Di puncak sebuah bukit yang jauh dari pemukiman penduduk di Kalimantan Barat, tinggal seorang ibu bersama anak perempuannya. Suaminya telah meninggal lama tanpa meninggalkan warisan yang berarti. Kehidupan sebagai janda di usia yang sudah cukup tua tidak memberi banyak pilihan pada ibu. Ia tidak mungkin menikah lagi, sehingga ibu harus mencari nafkah sendiri untuk menyokong anak perempuannya yang bernama Darmi.
Setiap hari, ibu bekerja keras di kebun sayur sejak pagi buta: menanam bibit, menyiram, memberi pupuk, menyiangi semak, memanen, dan menjual hasil panen ke pasar. Selain itu, ia juga harus mengurus anak yang masih kecil dan mencari kayu bakar untuk memasak. Kulit ibu yang dulunya cerah mulai menggelap karena terpapar sinar matahari, dan berat badannya mulai menyusut karena kurangnya waktu untuk diri sendiri.
Harapan ibu adalah agar Darmi bisa hidup bahagia, berbeda dengan dirinya.
Karena itu, Darmi dimanja dengan penuh kasih sayang. Darmi tumbuh menjadi gadis cantik dengan kulit kuning langsat, tubuh semampai, dan rambut hitam panjang yang mengkilap.
Ia selalu mengenakan pakaian indah dan aksesori mentereng, berbeda dengan ibunya yang sudah lama tidak membeli barang untuk dirinya sendiri karena menganggap dirinya sudah tua.
Namun, Darmi masih muda dan suka bergaul. Ia senang bila dibelikan barang-barang baru dan selalu menghabiskan waktu untuk mengagumi dirinya sendiri, sedangkan ibunya bekerja keras di kebun.
Suatu hari, ibu lupa mengantar pesanan sayur ke pelanggan di desa. Ia meminta tolong Darmi untuk memasak, namun Darmi malah sibuk dengan dirinya sendiri.
Ketika ibu pulang dan menemukan Darmi masih bersolek, Darmi malah geram karena merasa ibu mengganggunya. Akhirnya, ibu yang harus memasak dan membersihkan kamar Darmi.
Darmi semakin terbiasa untuk tidak melakukan pekerjaan rumah tangga sama sekali. Saat ia menginginkan sesuatu, ia akan merengek hingga mendapatkannya, bahkan jika ibu tidak memiliki uang, Darmi akan marah besar. Hal ini membuat ibu sedih dan seringkali menguras tabungannya untuk memenuhi keinginan Darmi.
Pada suatu hari, sisir Darmi patah dan membuatnya uring-uringan. Ia ingin mendapatkan sisir baru yang lebih cantik, namun Darmi tidak percaya selera ibunya dan memutuskan untuk pergi ke pasar sendiri.

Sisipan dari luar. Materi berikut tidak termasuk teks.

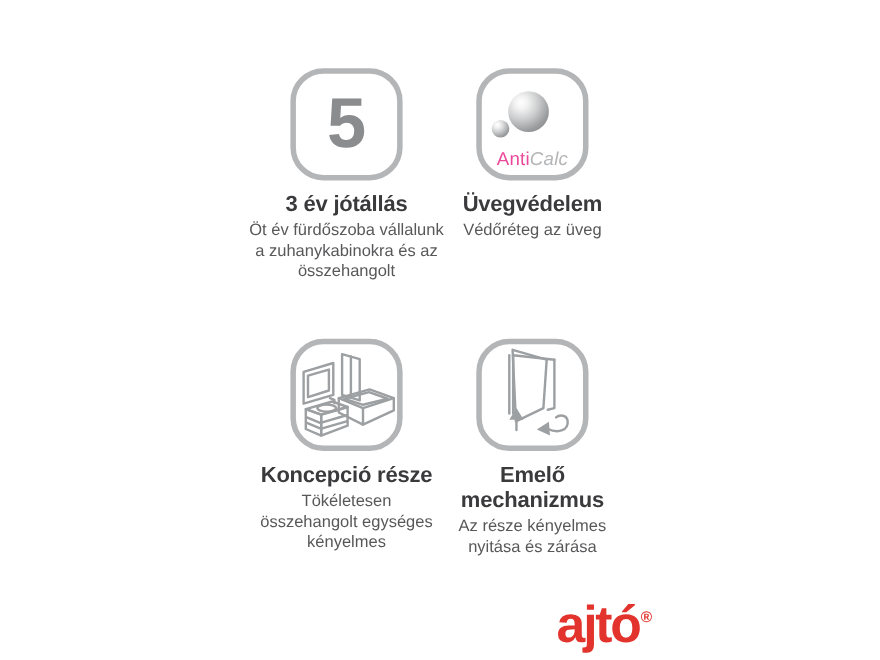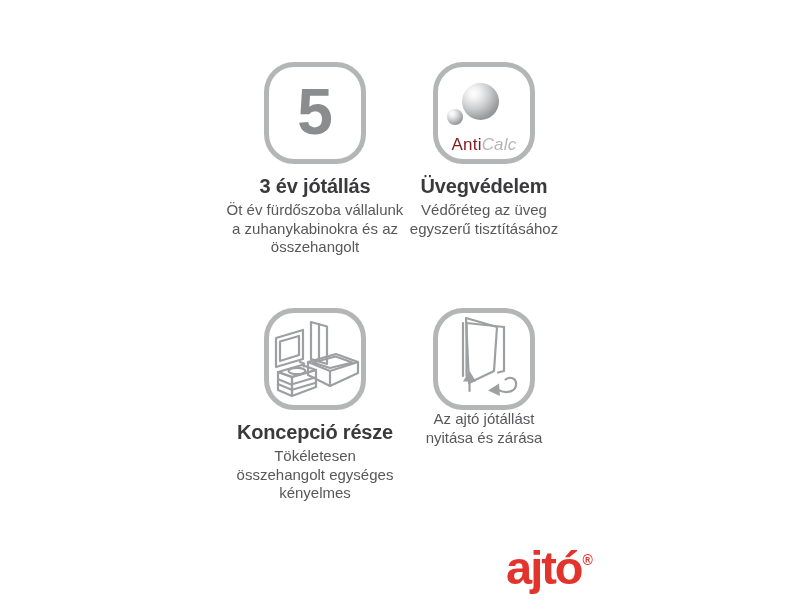--- a/index.html
+++ b/index.html
@@ -25,7 +25,7 @@
   .sphere-big{left:24px;top:16px;width:37px;height:37px;}
   .sphere-small{left:9px;top:42px;width:16px;height:16px;}
   .anticalc-text{position:absolute;bottom:6px;left:0;right:0;font-size:17px;letter-spacing:.2px;line-height:1;}
-  .anti{color:#7f1d1d;margin-top:17px;}
+  .anti{color:#ec4899;margin-top:17px;}
   .calc{color:#b4b5b7;font-style:italic;}
 
   .badge svg{width:92px;height:92px;display:block;}

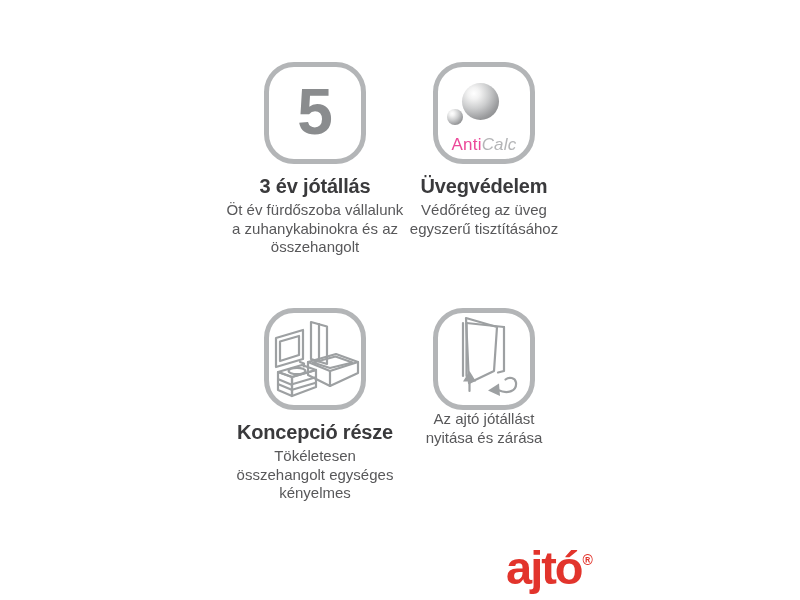--- a/index.html
+++ b/index.html
@@ -74,7 +74,6 @@
     </div>
     <div class="desc">
       <div>Védőréteg az üveg</div>
-      <div>egyszerű tisztításához</div>
     </div>
   </section>
 

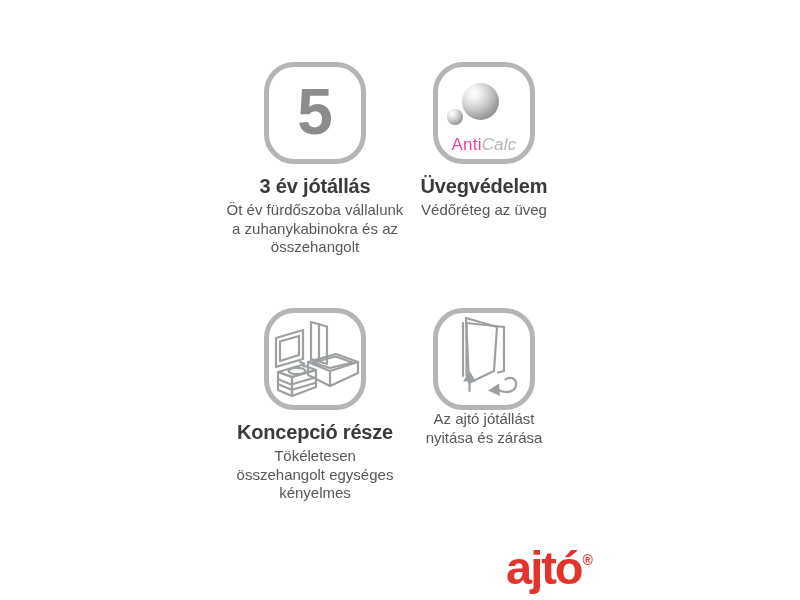--- a/index.html
+++ b/index.html
@@ -133,6 +133,10 @@
         <polygon class="icon-fill" points="61,70.5 50,77.5 62,83"></polygon>
       </svg>
     </div>
+    <div class="title">
+      <div>Emelő</div>
+      <div>mechanizmus</div>
+    </div>
     <div class="desc">
       <div>Az ajtó jótállást</div>
       <div>nyitása és zárása</div>

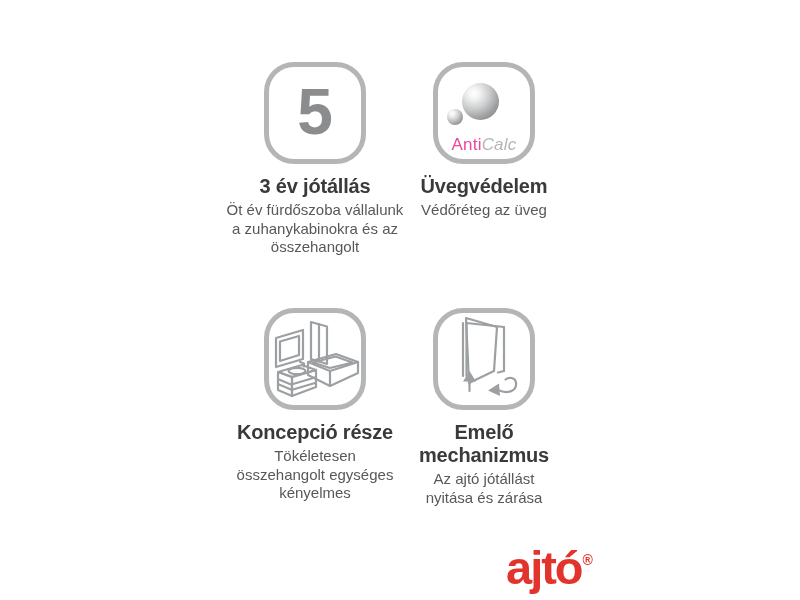--- a/index.html
+++ b/index.html
@@ -138,7 +138,7 @@
       <div>mechanizmus</div>
     </div>
     <div class="desc">
-      <div>Az ajtó jótállást</div>
+      <div>Az része kényelmes</div>
       <div>nyitása és zárása</div>
     </div>
   </section>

Di perjalanan ke pasar, Darmi lebih memilih untuk meninggalkan ibunya dan bertemu teman-temannya, sehingga saat ibu bertanya tentang teman yang dia ajak bicara, Darmi memperkenalkan ibu sebagai pembantunya.
Kekecewaan ibu semakin bertambah, namun ia terus menahan diri dan akhirnya membiarkan Darmi menghabiskan uang yang sudah ia berikan. Ketika Darmi bertemu dengan sekelompok pemuda di pasar, ibu khawatir akan keselamatan putrinya dan mengikuti dari belakang untuk menjaganya.
Namun, kelakuan Darmi semakin membuat ibu tersakiti, terutama ketika Darmi menganggap remeh status ibunya di depan orang lain. Akhirnya, dalam kesedihan dan kelelahan, ibu menangis memohon pertolongan Tuhan untuk mengakhiri penderitaannya.
Kemudian, Tuhan mengabulkan doa ibu dengan mengutuk Darmi. Darmi pun berubah menjadi batu, dan meskipun ia masih bisa menangis dari dalam batunya, ia menjadi tontonan di tebing sebagai pelajaran bagi yang lain.
Moral dari kisah Batu Menangis adalah pentingnya menghormati orang tua dan menghargai segala sesuatu yang telah diberikan oleh mereka, serta tidak mengabaikan nilai-nilai kemanusiaan dan kebaikan hati.